Он стоял на кирпичных глыбах взорванного барского особняка. Ветер за длинные годы нанес земли, и из щелей меж глыбами тянулись тонкие березки. Когда-то, сразу после войны, еропкинские колхозники решили разобрать пустующий особняк на кирпичи и построить коровник. Но ничего из этого не получилось: особняк возводили, как церковь, на белковом замесе. Раздосадованные и разозленные солдаты минувшей войны, у которых в этом деле верховодил Афоня-бригадир, отец Колядкина, поступили решительно и просто: взорвали особняк! Рассуждали так: мол, хоть кирпичный щебень пойдет в фундамент коровника. Но барский особняк развалился капризно на неподъемные глыбы. И тогда на него взяли да плюнули — только и всего! А коровник соорудили из бревен разобранных личных сараев. Но и он оказался неудачливым — вскоре сгорел…

Далекий царский вельможа ставил свой небольшой, но мощный, как крепость, сельский дом на высоком крутобережье реки Торьва. Из окон классически простого особняка с четырьмя колоннами открывался удивительный вид. Внизу лежала плоская луговая долина Торьвы. Речка со склоненными старыми ивами, будто укутанная в одежды, своевольно извивалась к дальнему крутобережью, где располагалось Еропкино. А прямо, за просторной речной луговиной, начинались холмистые дали — поля с перелесками. Вечно смотри — не устанешь, не насмотришься.

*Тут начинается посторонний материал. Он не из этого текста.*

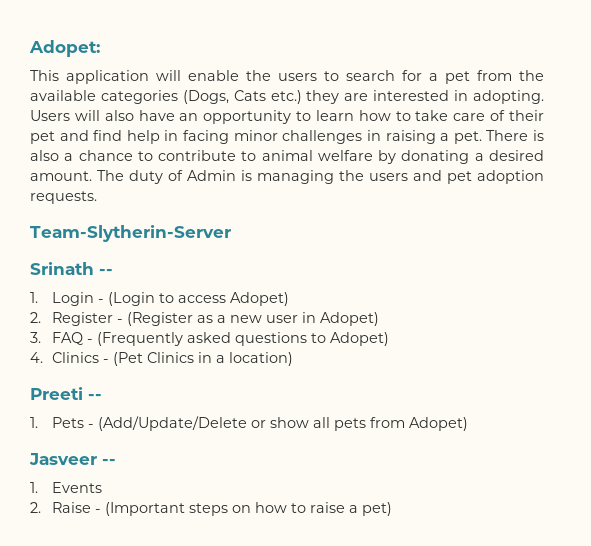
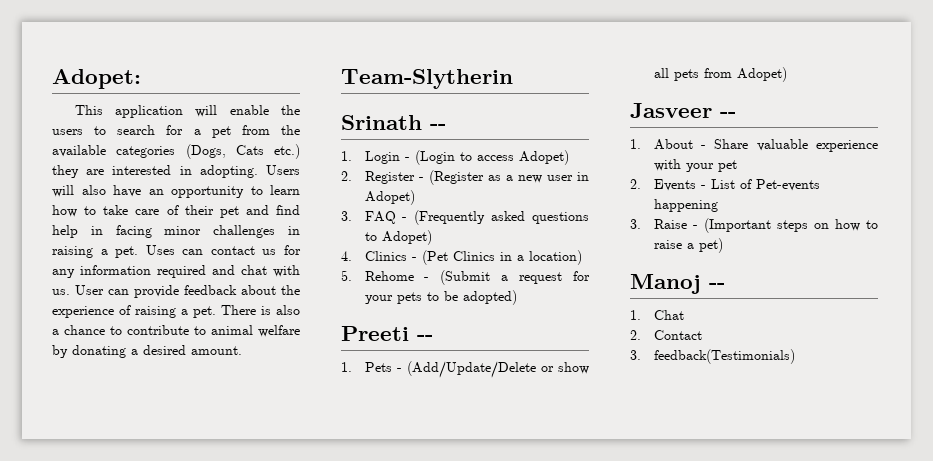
(482, 137) none -> [145,245,301,255] [52,265,300,278] [52,285,300,298] [52,305,216,318] Uses can contact us for any information required and chat with us. User can provide feedback about the experience of raising a pet.
[97,170,544,184] [30,191,97,204] [30,225,231,242] The duty of Admin is managing the users and pet adoption requests. // Team-Slytherin-Server -> [341,69,513,89] // Team-Slytherin
(294, 359) none -> [341,270,590,285] [364,290,517,305] // 5. Rehome - (Submit a request for your pets to be adopted)
[52,482,103,493] [30,502,41,513] Events // 2. -> [653,139,878,152] [653,159,737,172] [630,179,820,191] [653,199,718,212] [630,219,641,229] About - Share valuable experience with your pet // 2. Events - List of Pet-events happening // 3.
(393, 509) none -> [630,274,725,294] [630,310,684,320] [630,330,702,340] [630,349,795,364] // Manoj -- // 1. Chat // 2. Contact // 3. feedback(Testimonials)

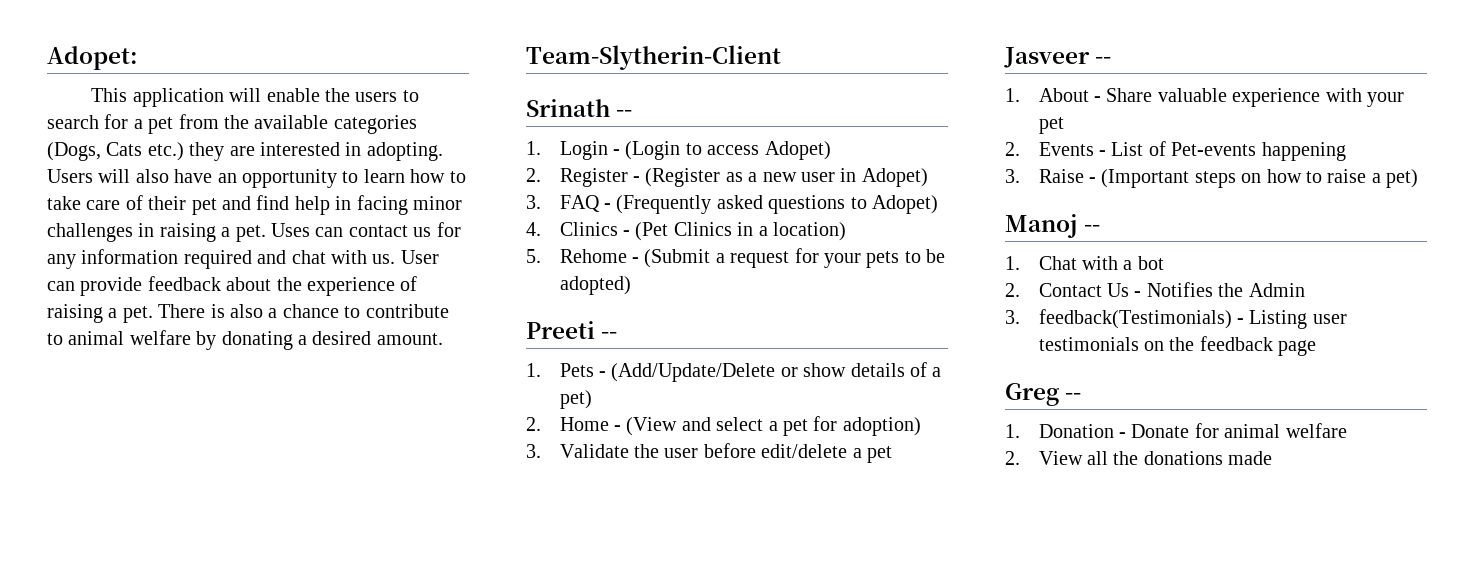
[341,69,513,89] Team-Slytherin -> [526,45,781,70] Team-Slytherin-Client
[653,67,787,82] all pets from Adopet) -> [850,362,942,377] [559,390,592,409] [526,416,921,436] [526,443,892,463] details of a pet) // 2. Home - (View and select a pet for adoption) // 3. Validate the user before edit/delete a pet
(684, 315) none -> [1081,256,1164,270] with a bot
[630,349,795,364] // 3. feedback(Testimonials) -> [1106,282,1305,297] [1005,309,1347,329] [1038,336,1317,356] [1005,383,1082,406] [1005,423,1347,438] [1005,451,1273,465] Us - Notifies the Admin // 3. feedback(Testimonials) - Listing user testimonials on the feedback page // Greg -- // 1. Donation - Donate for animal welfare // 2. View all the donations made

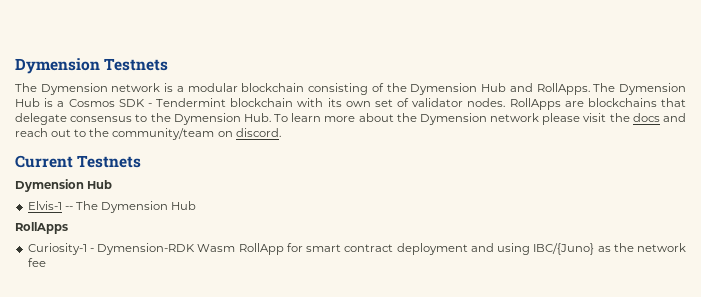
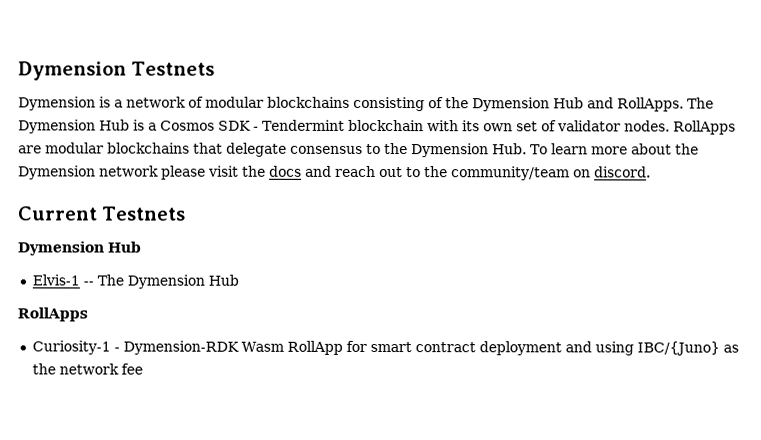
[15,83,305,95] The Dymension network is a modular blockchain -> [18,96,350,111] Dymension is a network of modular blockchains
(584, 104) none -> [45,142,104,154] modular

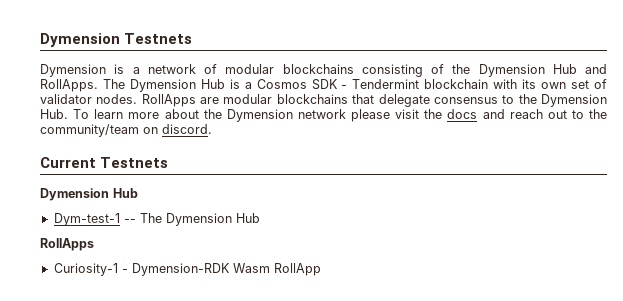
[31,274,80,286] Elvis-1 -> [53,213,120,226] Dym-test-1
[345,340,739,356] [31,363,143,375] for smart contract deployment and using IBC/{Juno} as the network fee -> (321, 269) none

От развалин вниз вела каменная лестница, хорошо сохранившаяся с первоначальных времен, — двенадцать ступеней между пятью квадратными площадками. Она оканчивалась у искусственного пруда, обсаженного липами. Тут же был большой липовый парк с радиальными аллеями. Ныне, конечно, он зарос подлеском, кустарником, был завален сушняком, павшими деревьями, засыпало канальчик, соединявший его с Торьвой. И не пруд он уже, а лишь тонкая пленка воды над болотистым дном, в котором увязли коряги, торчат тут и там бутылки, блестят консервные банки. Давно уже ни пруд, ни парк никому не нужны. А когда-то, выплыв на лодке из пруда в Торьву, можно было отправиться в далекое речное путешествие — на Нерль, на Клязьму, хоть до самой Оки-Волги. Впрочем, и сейчас байдарочники пользуются этим маршрутом, и черное пепелище у пруда, и консервные банки с бутылками — память о них…

Колядкин любил третью площадку лестницы: сверху, с развалин, его уже было не видно, если там останавливался случайно забредший путник, как правило, грибник-пенсионер или московский художник. Но зато перед ним во всей прелести оставались открытыми родные еропкинские дали. Вообще-то, и в детстве, и в юности все они, еропкинские школьники, любили и этот барский холм, и развалины особняка, но особенно каменную лестницу. Сюда они убегали с уроков, здесь назначали свидания первым избранницам сердца. С ними мечтали, наблюдая золотисто-оранжевые, вполнеба, закаты, о будущей городской жизни. И конечно, томились запретной близостью. Где его Люба-Любочка-Любка, славная Коротухина? Замужем за военным где-то на Дальнем Востоке. А когда-то здесь, на лестнице, они клялись в вечной дружбе. Да, они только дружили и совсем не любили, хотя иногда Люба-Любочка-Любка и разрешала ему поцеловать себя…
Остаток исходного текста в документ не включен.